Engineered vs. Solid Hardwood: Understanding the Difference for NC Homes

You’ve decided on hardwood flooring for your home. That’s the easy part. Now comes the question that trips up most homeowners: should you choose solid or engineered hardwood?

Both are real wood. Both look beautiful. Both can last decades. The construction difference affects performance, cost, and which situations each handles best.

For Western North Carolina homes specifically, this choice matters more than in stable climates. Our mountain humidity swings create conditions that favor one option over the other in most situations.

Here’s what you need to know to make the right choice for your Asheville or Hendersonville home.

Understanding the Construction Difference

The names tell you a lot about how these products are made.

Solid Hardwood

Solid hardwood is a single piece of wood milled into a plank. The grain runs consistently through the entire thickness, typically 3/4 inch. What you see on top is the same material all the way through.

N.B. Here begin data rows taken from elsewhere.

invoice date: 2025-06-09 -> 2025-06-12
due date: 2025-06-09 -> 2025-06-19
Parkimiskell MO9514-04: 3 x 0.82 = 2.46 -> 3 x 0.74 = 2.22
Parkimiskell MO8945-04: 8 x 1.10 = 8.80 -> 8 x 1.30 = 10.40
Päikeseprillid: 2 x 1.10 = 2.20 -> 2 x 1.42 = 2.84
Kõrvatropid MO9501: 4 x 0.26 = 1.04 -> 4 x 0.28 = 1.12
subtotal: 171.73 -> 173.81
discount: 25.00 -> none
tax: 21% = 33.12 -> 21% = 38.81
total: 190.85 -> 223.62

This traditional construction has served homes for centuries. The simplicity is part of the appeal. It’s real wood, period.

Engineered Hardwood

Engineered hardwood bonds a real hardwood top layer to a plywood or HDF core beneath. The top layer, called the veneer or wear layer, ranges from 1mm to 6mm depending on quality.

The layers beneath alternate grain direction, creating a cross-grain construction that resists the expansion and contraction solid wood experiences.

Despite the layered construction, engineered hardwood is genuine wood where it matters. You see, feel, and walk on real oak, hickory, maple, or whatever species you choose.

Why This Matters for Western NC Homes

The Blue Ridge Mountains create a climate that stresses flooring differently than most of the country. Understanding this helps explain why engineered hardwood often makes more sense here.

Our Humidity Challenge

Asheville’s relative humidity swings dramatically with the seasons. Summer can push indoor levels above 70% even with AC running. Winter heating drops levels below 30%.

This 40-50 point annual swing causes wood to expand and contract significantly. The movement is unavoidable with any wood product, but construction determines how much movement occurs.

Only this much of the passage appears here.